El jueves el Indec publicará el informe del Emae de junio, que dará cuenta del desempeño de la actividad económica desde el lado de la oferta y permitirá calcular la caída del PBI en el segundo trimestre. Para ese informe, el Banco Central espera una mejora de 7,2% desestacionalizada respecto a mayo. Eso redondearía un rebote de 17,9% entre mayo-junio. Y dejaría al segundo trimestre con una brutal caída de 16,7% respecto al primero. Es decir, una contracción menor a la de Gran Bretaña, de 20,4% pero peor que las de Italia (12,4%), Francia (13,8%) y Brasil (10,9%). Y la economía continuaría aun 13,2% por debajo de los niveles prepandemia, en febrero.
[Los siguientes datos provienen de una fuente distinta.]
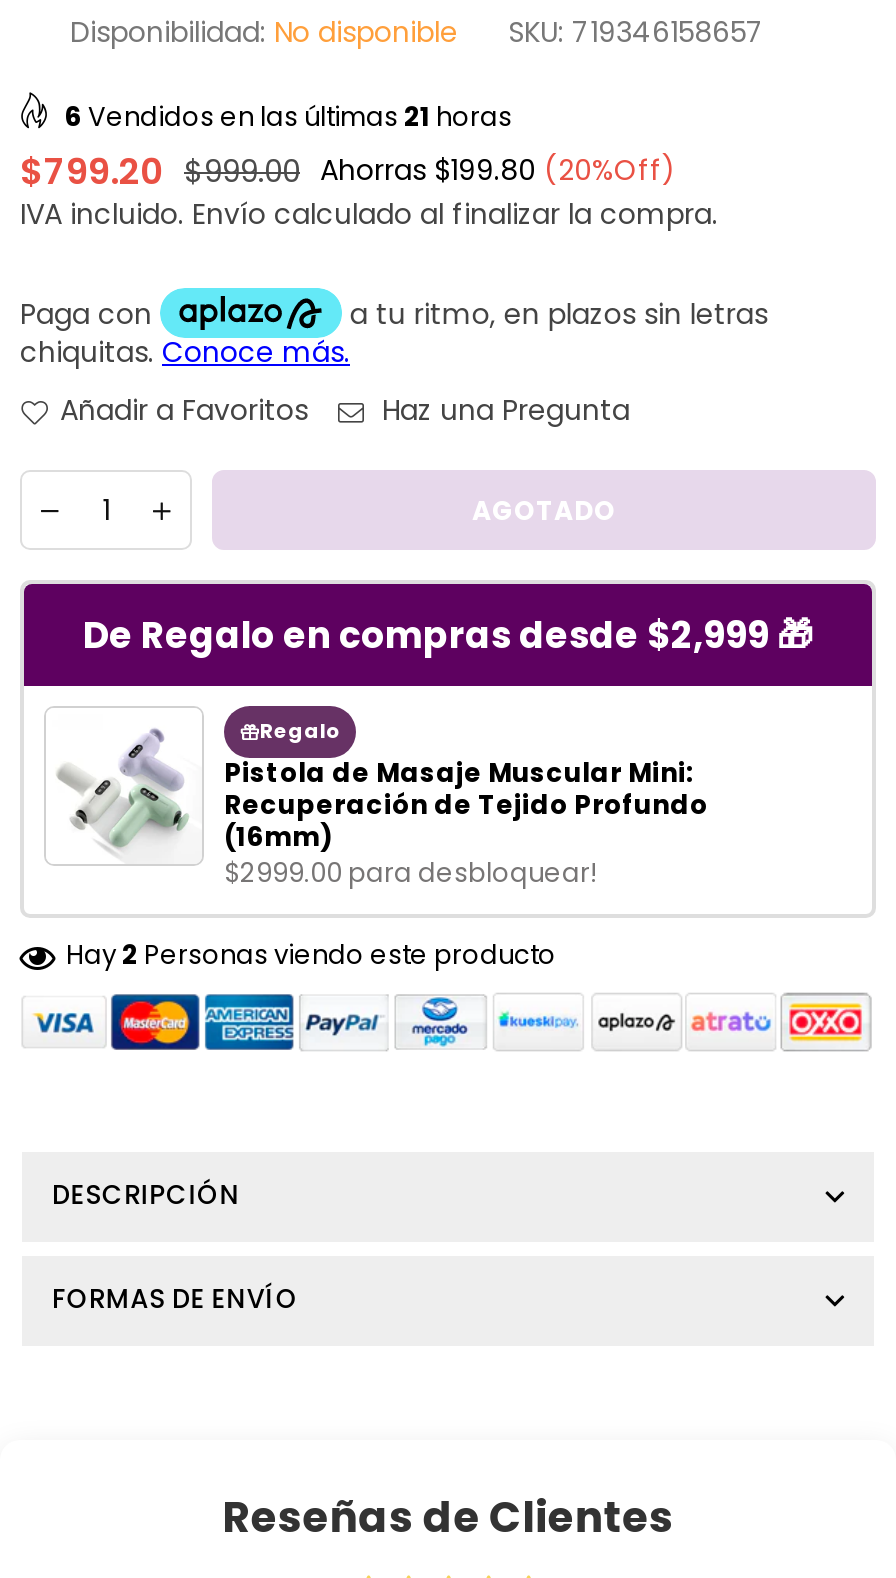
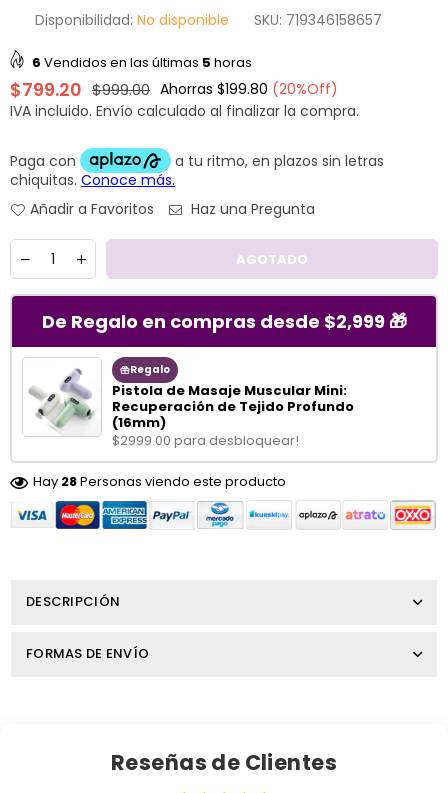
[64,98,512,136] 6 Vendidos en las últimas 21 horas -> [32,53,252,72] 6 Vendidos en las últimas 5 horas
[66,936,556,974] Hay 2 Personas viendo este producto -> [33,472,286,491] Hay 28 Personas viendo este producto

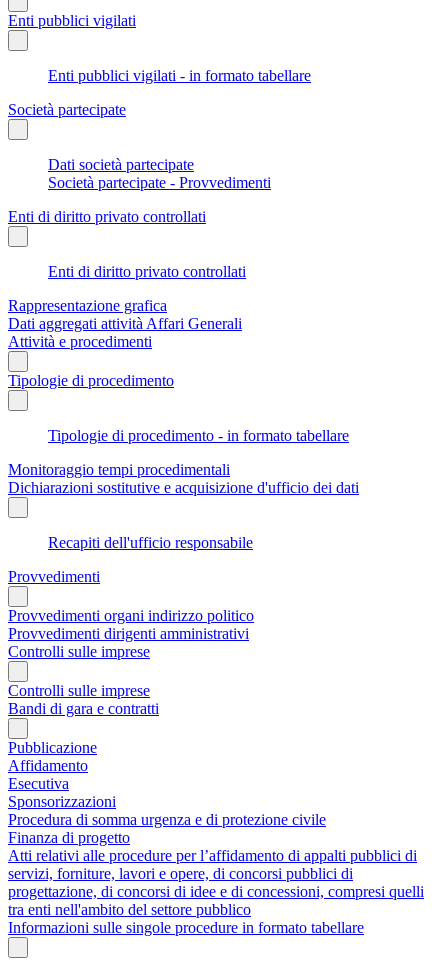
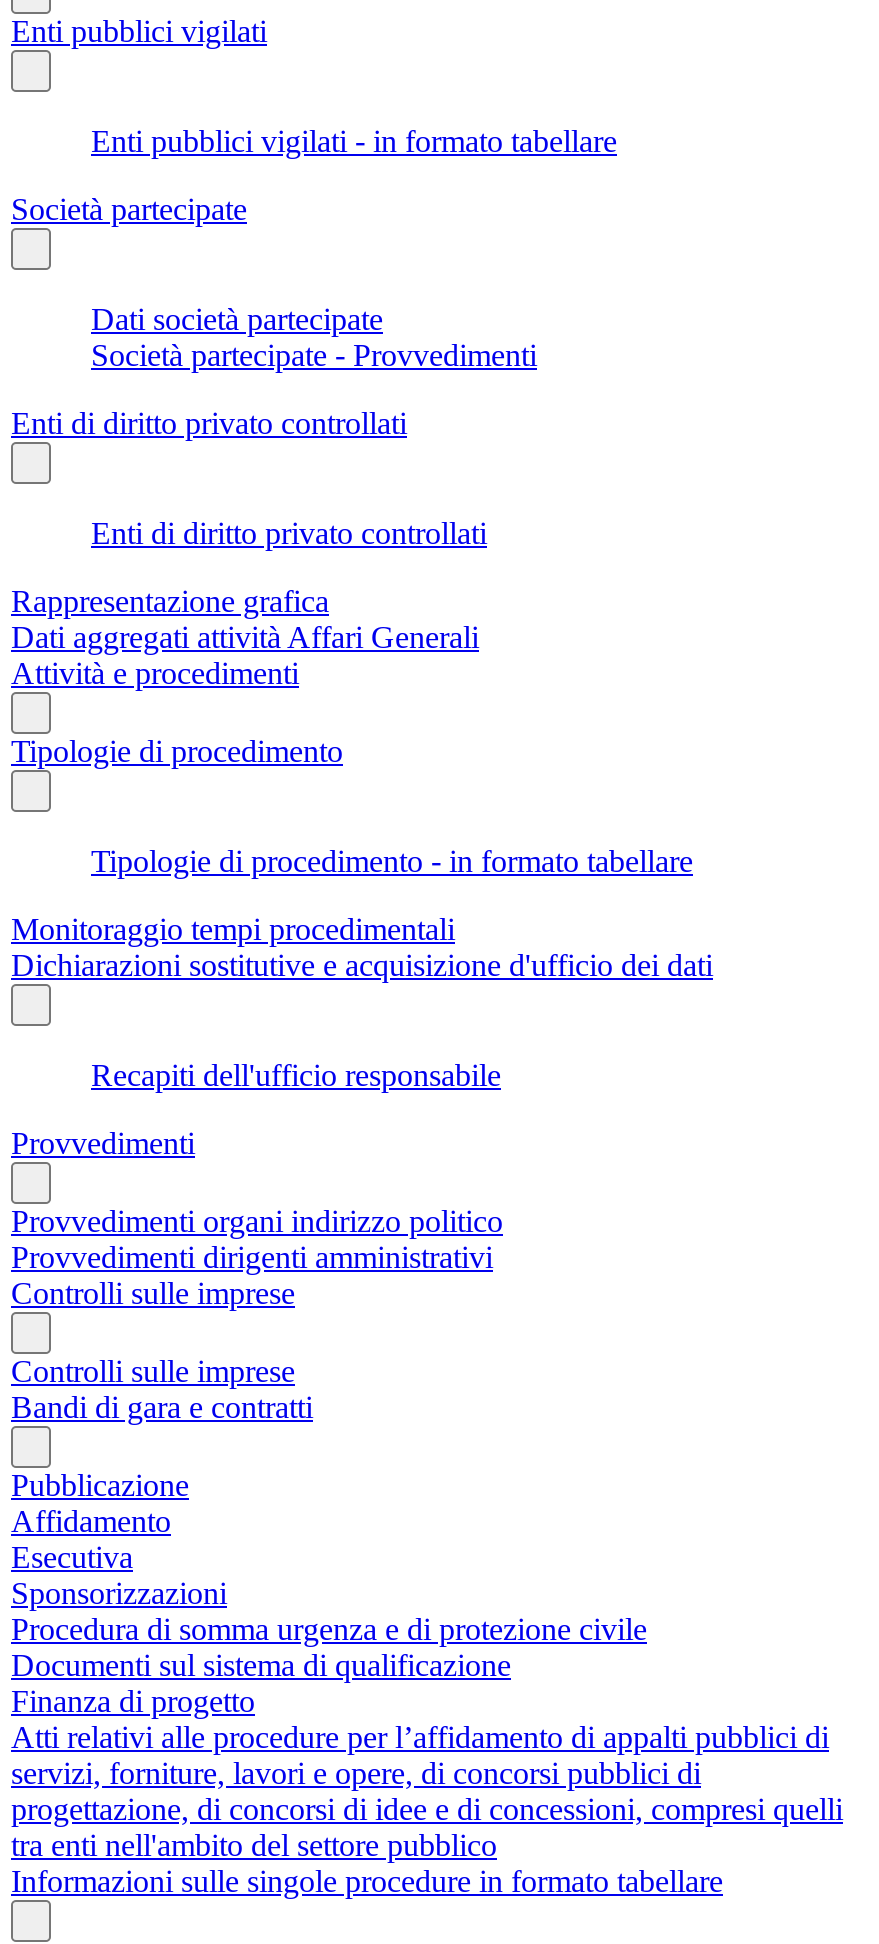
none -> [11,1648,511,1682] Documenti sul sistema di qualificazione

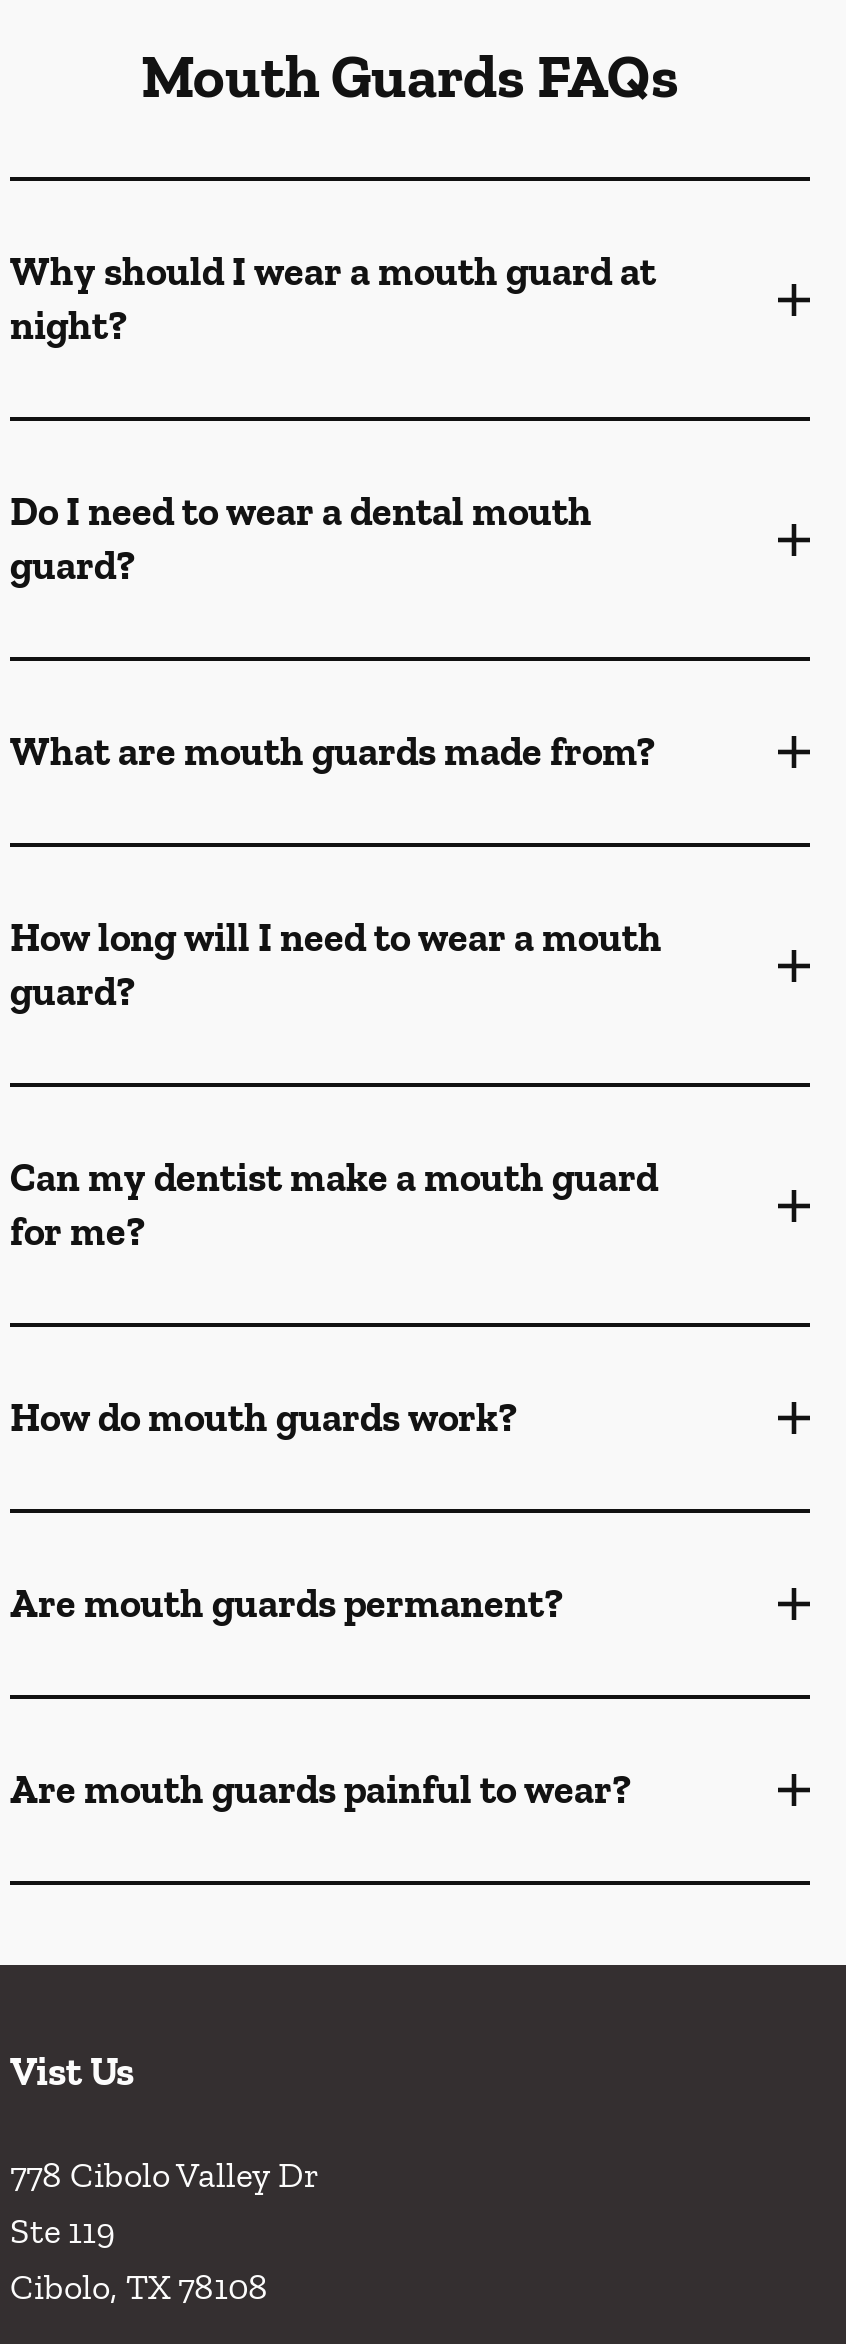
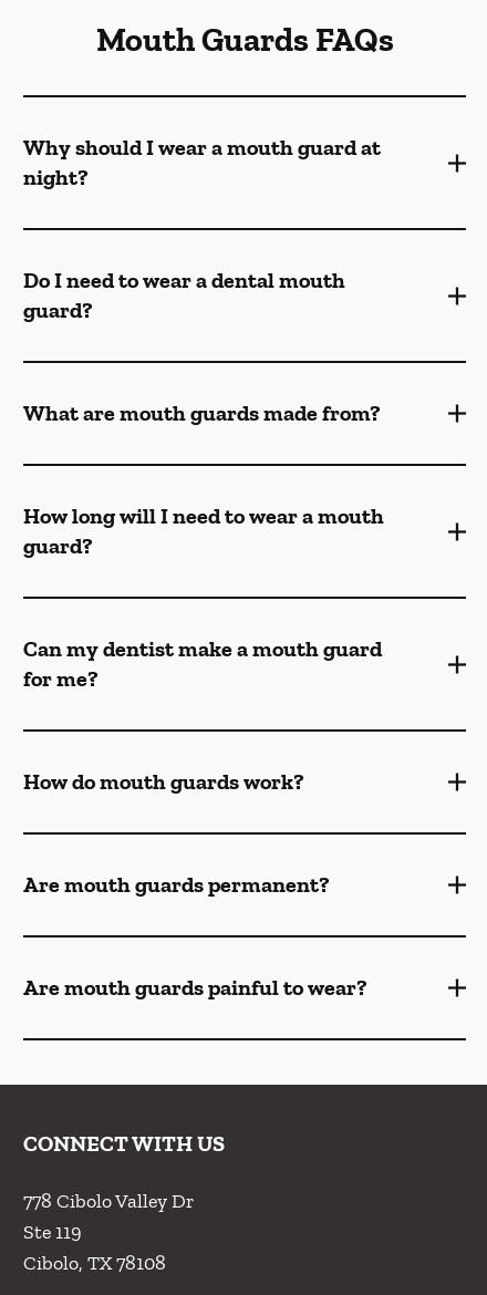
[10,2047,134,2095] Vist Us -> [23,1130,225,1157] CONNECT WITH US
En cuanto a la caída del consumo privado, desde el BCRA afirmaron: «Los datos parciales del segundo trimestre anticipan una profundización de la caída del consumo privado, concentrada en el mes de abril. El Indicador de Consumo privado del BCRA arroja una retracción de 13,5% trimestral sin estacionalidad. A excepción de los segmentos esenciales, gran parte del comercio estuvo cerrado.

Además de estas restricciones a los canales de ventas tradicionales, se sumó la contracción de los ingresos de los sectores inhabilitados para operar. Ambos factores, si bien parcialmente compensados por las transferencias del Gobierno Nacional, profundizaron la caída del consumo por parte de las familias».

Y agregaron: «A partir de mayo el consumo de productos ‘no esenciales’ comenzó a recuperarse con el relajamiento de las restricciones a la movilidad de personas y la apertura de los comercios ‘de cercanía’ asistido en parte por las políticas de transferencias a las familias y el aumento de la disponibilidad de crédito.

De acuerdo con las estadísticas de CAME, los volúmenes vendidos mensualmente en los comercios minoristas ajustados por efectos estacionales se recuperaron 15% en mayo y 32,6% en junio, principalmente en rubros tales como muebles, electrodomésticos, indumentaria, calzado y artículos de deporte. También aumentaron fuertemente las ventas de autos en el mercado interno».

Entre el 2018 y la pandemia, el consumo privado cayó 30%

Acerca del desplome de la inversión, detallaron: «La inversión sufrió una contracción mayor a la del consumo privado en el segundo trimestre de 2020. El indicador IBIF- BCRA exhibió una caída de 30,4% sin estacionalidad trimestral reflejando un detenimiento casi completo tanto en la construcción como del gasto en equipamiento durable durante el período de aislamiento social estricto. A partir de mayo también comenzaron a mejorar los indicadores de inversión luego de los mínimos niveles históricos de abril. En mayo, la construcción comenzó a recuperarse, duplicando su nivel de actividad respecto al piso de abril, y en junio, según las ventas de insumos del sector, la actividad continuó mejorando. En este mismo sentido, la producción nacional de bienes de capital de FIEL y las cantidades importadas de bienes de capital crecieron tanto en mayo como en junio».